> _Problem description_
Restate word for word all of the lines below, with each image left out.

Web page revision data:

--------------------------------

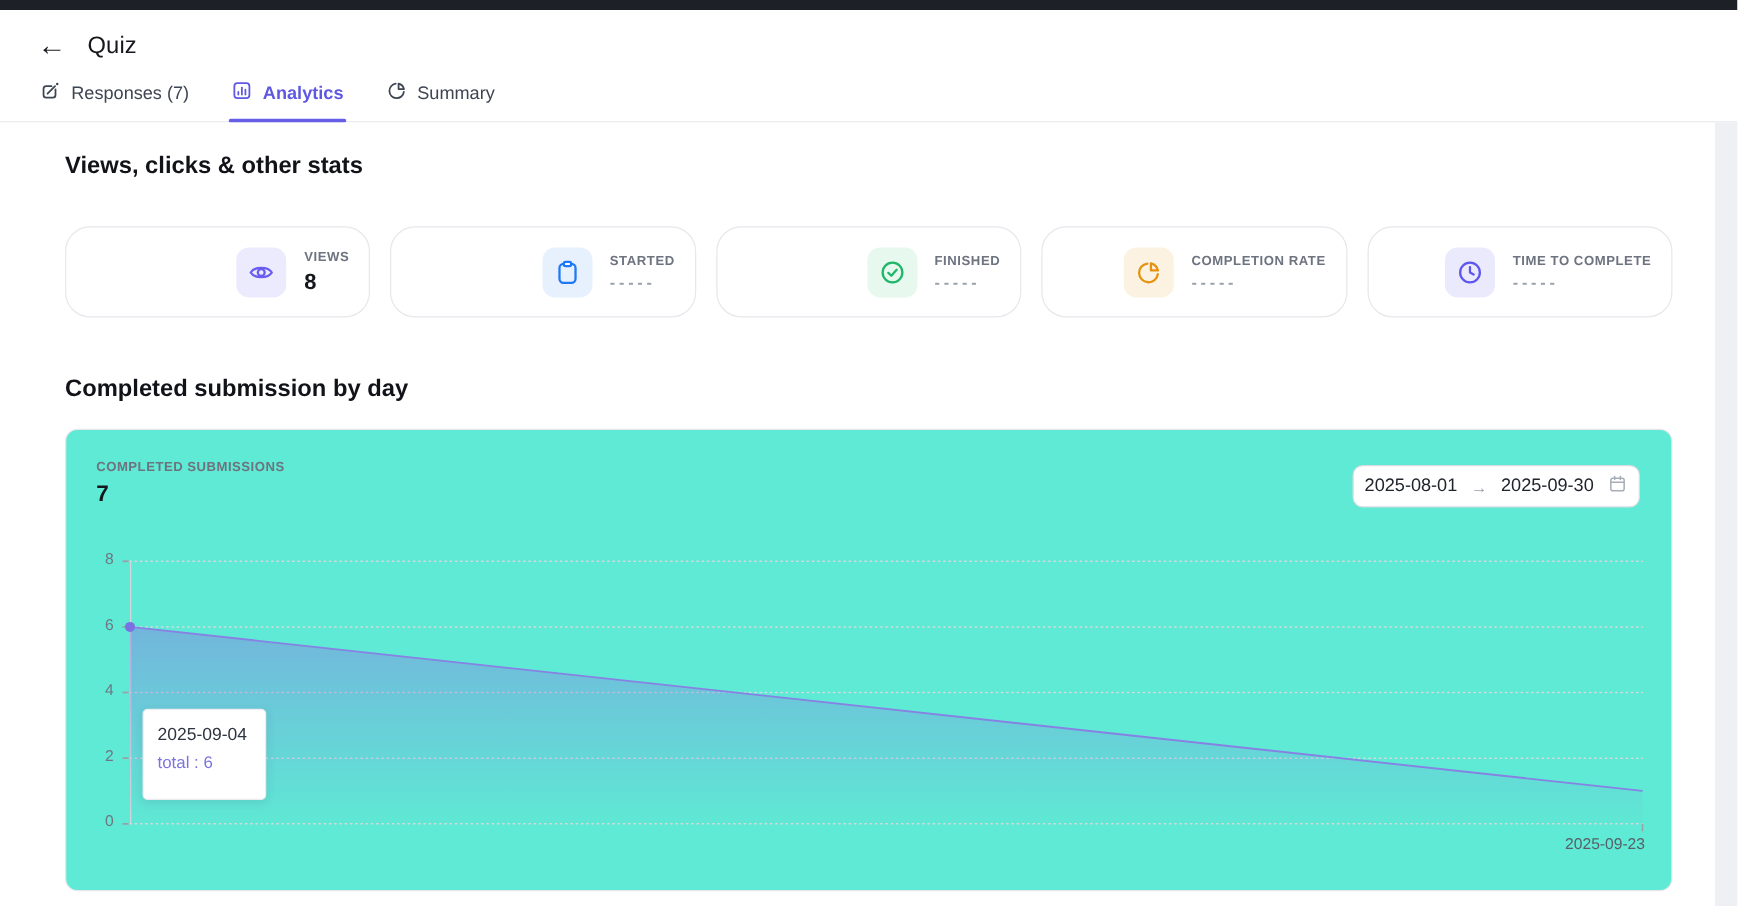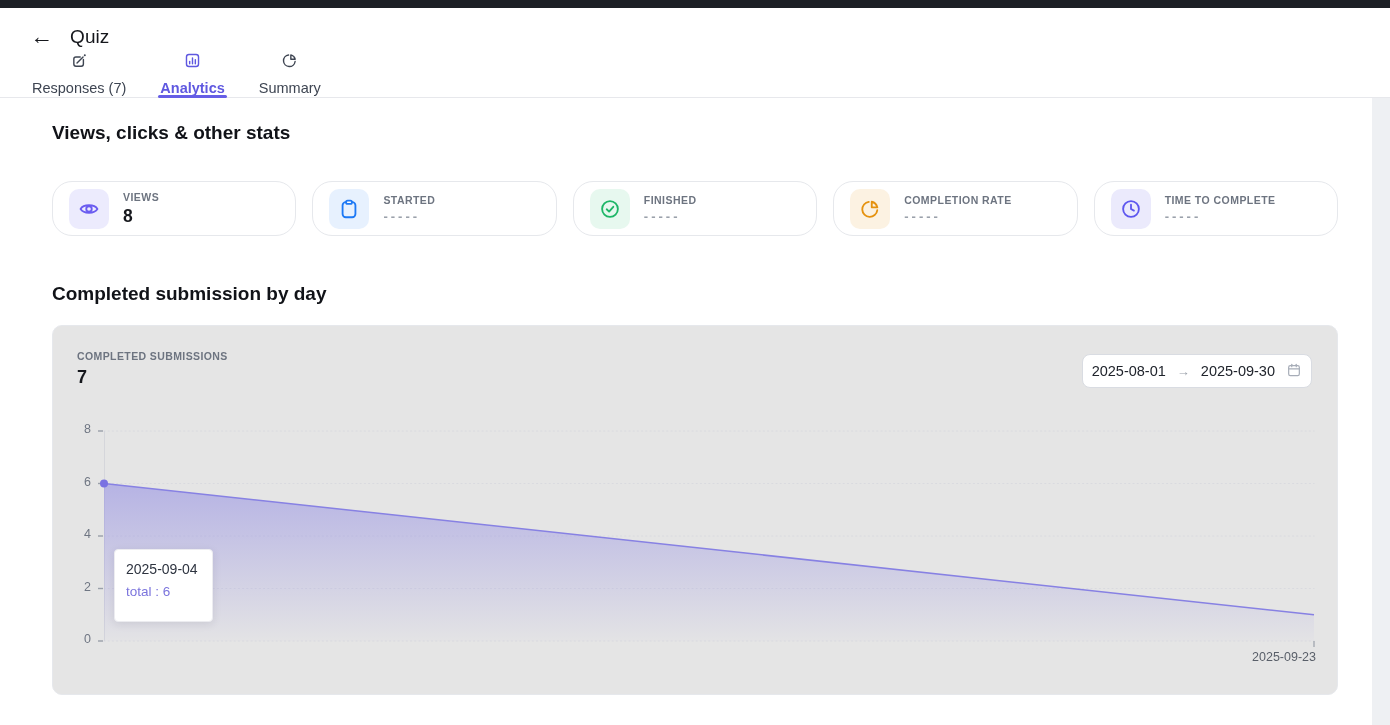--- a/index.html
+++ b/index.html
@@ -14,7 +14,7 @@
 
   .tabs { display:flex; gap:30px; padding:0 30px; height:46px; align-items:center; border-bottom:1px solid #e7e8ec; }
   .tab { position:relative; display:flex; align-items:center; gap:8px; height:100%; padding:0 2px;
-         font-size:14.5px; font-weight:500; color:#3e4552; cursor:pointer;flex-direction:column; }
+         font-size:14.5px; font-weight:500; color:#3e4552; cursor:pointer; }
   .tab svg { width:17px; height:17px; stroke:#3e4552; }
   .tab.active { color:#5f58e0; font-weight:700; }
   .tab.active svg { stroke:#5f58e0; }

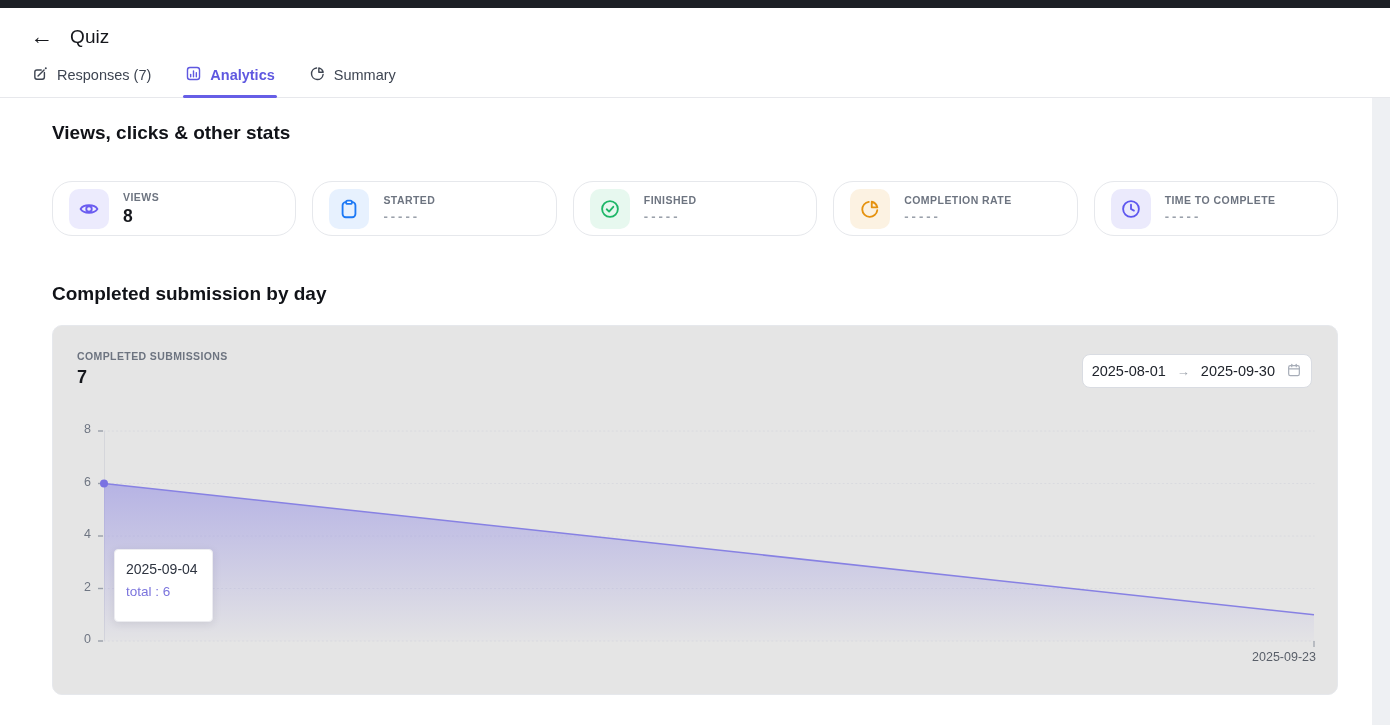--- a/index.html
+++ b/index.html
@@ -30,8 +30,8 @@
   #chart-heading { margin-top:47px; margin-bottom:20px; }
 
   .cards-row { display:flex; gap:16px; }
-  .stat-card { flex:1; height:55px; border:1px solid #e6e8ec; border-radius:20px; background:#fff;
-         display:flex; align-items:center; padding:0 16px; gap:14px; }
+  .stat-card { flex:1; height:73px; border:1px solid #e6e8ec; border-radius:20px; background:#fff;
+         display:flex; align-items:center; padding:0 16px; gap:14px;justify-content:flex-end; }
   .icon-box { width:40px; height:40px; border-radius:10px; display:flex; align-items:center; justify-content:center; flex:none; }
   .icon-box svg { width:22px; height:22px; }
   .stat-texts { display:flex; flex-direction:column; gap:3px; }

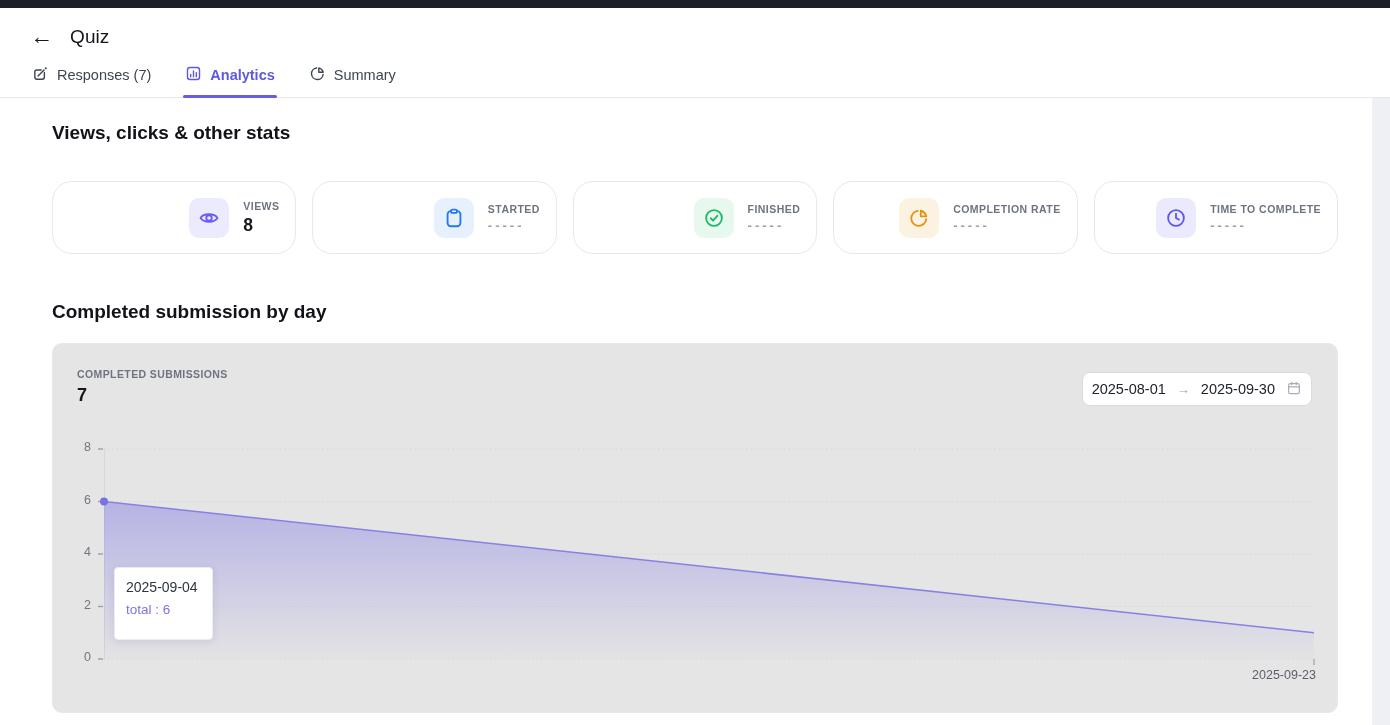--- a/index.html
+++ b/index.html
@@ -39,7 +39,7 @@
   .stat-value { font-size:17.5px; font-weight:700; color:#15171c; }
   .stat-value.dashes { font-size:13px; font-weight:800; color:#9ba1ab; letter-spacing:3px; }
 
-  .chart-card { position:relative; height:370px; border:1px solid #e6e8ec; border-radius:10px; background:#e5e5e5; }
+  .chart-card { position:relative; height:370px; border:1px solid #e6e8ec; border-radius:10px; background:#5eead4; }
   .chart-metric { position:absolute; left:24px; top:24px; }
   .chart-metric .stat-label { letter-spacing:.4px; }
   .chart-metric-value { margin-top:5px; font-size:18px; font-weight:700; }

--------------------------------

> _Task result_
--- a/index.html
+++ b/index.html
@@ -14,7 +14,7 @@
 
   .tabs { display:flex; gap:30px; padding:0 30px; height:46px; align-items:center; border-bottom:1px solid #e7e8ec; }
   .tab { position:relative; display:flex; align-items:center; gap:8px; height:100%; padding:0 2px;
-         font-size:14.5px; font-weight:500; color:#3e4552; cursor:pointer;flex-direction:column; }
+         font-size:14.5px; font-weight:500; color:#3e4552; cursor:pointer; }
   .tab svg { width:17px; height:17px; stroke:#3e4552; }
   .tab.active { color:#5f58e0; font-weight:700; }
   .tab.active svg { stroke:#5f58e0; }

--- a/index.html
+++ b/index.html
@@ -30,8 +30,8 @@
   #chart-heading { margin-top:47px; margin-bottom:20px; }
 
   .cards-row { display:flex; gap:16px; }
-  .stat-card { flex:1; height:55px; border:1px solid #e6e8ec; border-radius:20px; background:#fff;
-         display:flex; align-items:center; padding:0 16px; gap:14px; }
+  .stat-card { flex:1; height:73px; border:1px solid #e6e8ec; border-radius:20px; background:#fff;
+         display:flex; align-items:center; padding:0 16px; gap:14px;justify-content:flex-end; }
   .icon-box { width:40px; height:40px; border-radius:10px; display:flex; align-items:center; justify-content:center; flex:none; }
   .icon-box svg { width:22px; height:22px; }
   .stat-texts { display:flex; flex-direction:column; gap:3px; }

--- a/index.html
+++ b/index.html
@@ -39,7 +39,7 @@
   .stat-value { font-size:17.5px; font-weight:700; color:#15171c; }
   .stat-value.dashes { font-size:13px; font-weight:800; color:#9ba1ab; letter-spacing:3px; }
 
-  .chart-card { position:relative; height:370px; border:1px solid #e6e8ec; border-radius:10px; background:#e5e5e5; }
+  .chart-card { position:relative; height:370px; border:1px solid #e6e8ec; border-radius:10px; background:#5eead4; }
   .chart-metric { position:absolute; left:24px; top:24px; }
   .chart-metric .stat-label { letter-spacing:.4px; }
   .chart-metric-value { margin-top:5px; font-size:18px; font-weight:700; }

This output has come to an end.